Появились двое, взяли Погосова под руки, повели. Женщина в золотой короне выслушала старика армянина, приказала: "Уничтожить!" Погосова посадили в "Мерседес", захлопнули дверцу, вкатили под пресс, который плющил негодные машины. Погосов не мог выбраться, двери были без ручек. Он кричал, бил стекла. Стальная плита опускалась. Женщина и старик армянин наблюдали, фотографировали.

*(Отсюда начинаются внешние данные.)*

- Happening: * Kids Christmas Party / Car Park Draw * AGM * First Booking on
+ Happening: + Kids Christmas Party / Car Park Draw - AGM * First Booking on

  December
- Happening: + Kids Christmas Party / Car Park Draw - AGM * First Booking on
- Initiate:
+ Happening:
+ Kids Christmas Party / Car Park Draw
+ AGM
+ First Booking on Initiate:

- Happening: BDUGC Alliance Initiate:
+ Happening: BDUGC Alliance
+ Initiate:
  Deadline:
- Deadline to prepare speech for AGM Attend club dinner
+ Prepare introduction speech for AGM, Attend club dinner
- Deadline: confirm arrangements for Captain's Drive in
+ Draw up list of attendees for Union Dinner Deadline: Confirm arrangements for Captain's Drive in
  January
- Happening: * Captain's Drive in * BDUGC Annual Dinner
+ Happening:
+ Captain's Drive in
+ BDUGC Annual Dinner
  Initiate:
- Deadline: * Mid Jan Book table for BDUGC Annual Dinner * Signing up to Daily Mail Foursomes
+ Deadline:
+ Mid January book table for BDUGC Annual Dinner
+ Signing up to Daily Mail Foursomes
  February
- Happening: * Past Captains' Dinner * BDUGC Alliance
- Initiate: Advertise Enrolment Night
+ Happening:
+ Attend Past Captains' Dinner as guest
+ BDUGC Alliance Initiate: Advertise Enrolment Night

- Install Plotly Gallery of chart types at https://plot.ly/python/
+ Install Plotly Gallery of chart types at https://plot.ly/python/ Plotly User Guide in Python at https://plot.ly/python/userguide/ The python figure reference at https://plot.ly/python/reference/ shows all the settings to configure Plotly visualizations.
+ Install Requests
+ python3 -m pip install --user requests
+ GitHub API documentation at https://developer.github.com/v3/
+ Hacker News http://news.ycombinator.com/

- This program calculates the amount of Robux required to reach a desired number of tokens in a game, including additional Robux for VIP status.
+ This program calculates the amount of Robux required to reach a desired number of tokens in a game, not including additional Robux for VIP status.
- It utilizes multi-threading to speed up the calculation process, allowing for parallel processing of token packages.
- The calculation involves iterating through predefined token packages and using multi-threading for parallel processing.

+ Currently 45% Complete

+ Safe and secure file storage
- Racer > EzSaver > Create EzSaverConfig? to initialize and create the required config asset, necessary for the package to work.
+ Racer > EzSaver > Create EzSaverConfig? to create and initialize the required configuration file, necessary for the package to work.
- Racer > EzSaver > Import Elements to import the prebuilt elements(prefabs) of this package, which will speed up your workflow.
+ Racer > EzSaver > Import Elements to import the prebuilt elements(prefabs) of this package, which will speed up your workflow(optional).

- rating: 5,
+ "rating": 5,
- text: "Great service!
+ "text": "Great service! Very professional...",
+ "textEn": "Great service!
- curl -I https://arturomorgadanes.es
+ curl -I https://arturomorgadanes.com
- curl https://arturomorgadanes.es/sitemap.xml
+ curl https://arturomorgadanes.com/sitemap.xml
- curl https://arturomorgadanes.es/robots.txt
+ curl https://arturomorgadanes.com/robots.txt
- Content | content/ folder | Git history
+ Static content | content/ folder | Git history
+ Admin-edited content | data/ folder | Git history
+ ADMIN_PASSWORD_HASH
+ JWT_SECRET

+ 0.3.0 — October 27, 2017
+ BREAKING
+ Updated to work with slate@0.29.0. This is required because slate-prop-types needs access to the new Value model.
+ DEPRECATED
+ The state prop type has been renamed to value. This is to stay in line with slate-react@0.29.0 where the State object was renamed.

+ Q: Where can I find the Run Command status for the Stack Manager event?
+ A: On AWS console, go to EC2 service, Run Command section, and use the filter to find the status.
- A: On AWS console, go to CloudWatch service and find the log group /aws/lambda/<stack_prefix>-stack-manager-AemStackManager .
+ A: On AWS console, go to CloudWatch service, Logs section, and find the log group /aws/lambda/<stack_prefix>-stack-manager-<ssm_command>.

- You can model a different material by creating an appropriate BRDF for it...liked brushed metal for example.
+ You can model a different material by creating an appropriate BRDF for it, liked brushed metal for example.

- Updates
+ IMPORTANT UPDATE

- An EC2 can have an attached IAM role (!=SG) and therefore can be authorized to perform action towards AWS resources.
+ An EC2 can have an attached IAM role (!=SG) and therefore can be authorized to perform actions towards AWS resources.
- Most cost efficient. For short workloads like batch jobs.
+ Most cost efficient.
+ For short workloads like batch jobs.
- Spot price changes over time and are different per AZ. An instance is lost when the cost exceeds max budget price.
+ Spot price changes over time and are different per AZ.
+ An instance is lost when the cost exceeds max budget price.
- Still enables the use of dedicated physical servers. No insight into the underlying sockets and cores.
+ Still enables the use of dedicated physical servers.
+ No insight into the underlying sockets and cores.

Погосов кричал, что он согласен на все. Никакая работа не стоит его жизни, погибнуть из-за какой-то глупости! Ужас его нарастал, но где-то в самой глубине, в самом закоулке сознания он уже понял, что это сон, однако не отказался от сладкой завораживающей жути и желания досмотреть, увидеть свою гибель...
На следующее утро Погосов, добежав до старой, раздвоенной наподобие лиры сосны, прислонился к ней. Слабое живое тепло исходило от ствола. Берег засеяло снежной крупкой, у обреза воды появился ледок. Чистая песчаная полоса сузилась. Вчерашние следы оплыли, от женских каблуков остались малозаметные ямки. Сильно, как бы напоследок пахло гниющей тиной... Обоняние, детское обоняние, когда ощущались малейшие запахи, словно возвращалось к нему.
В редких снах Погосову обычно виделось нечто смутное, забывчивое. Нынешний сон имел угрожающий сюжет, что-то он наверняка обозначал. Чем, в сущности, сон отличается от реальной жизни? Так же действуешь, говоришь, только переживания сильнее, и ужасы, и восторги, и слезы острее. Сон эссенция жизни. И так же, как в реальности, самого себя не видишь. Почему сны тысячи лет остаются необъяснимым явлением, - размышлял Погосов, - ни физиологи, ни психологи не могут научно истолковать, а толкуют разные ворожеи.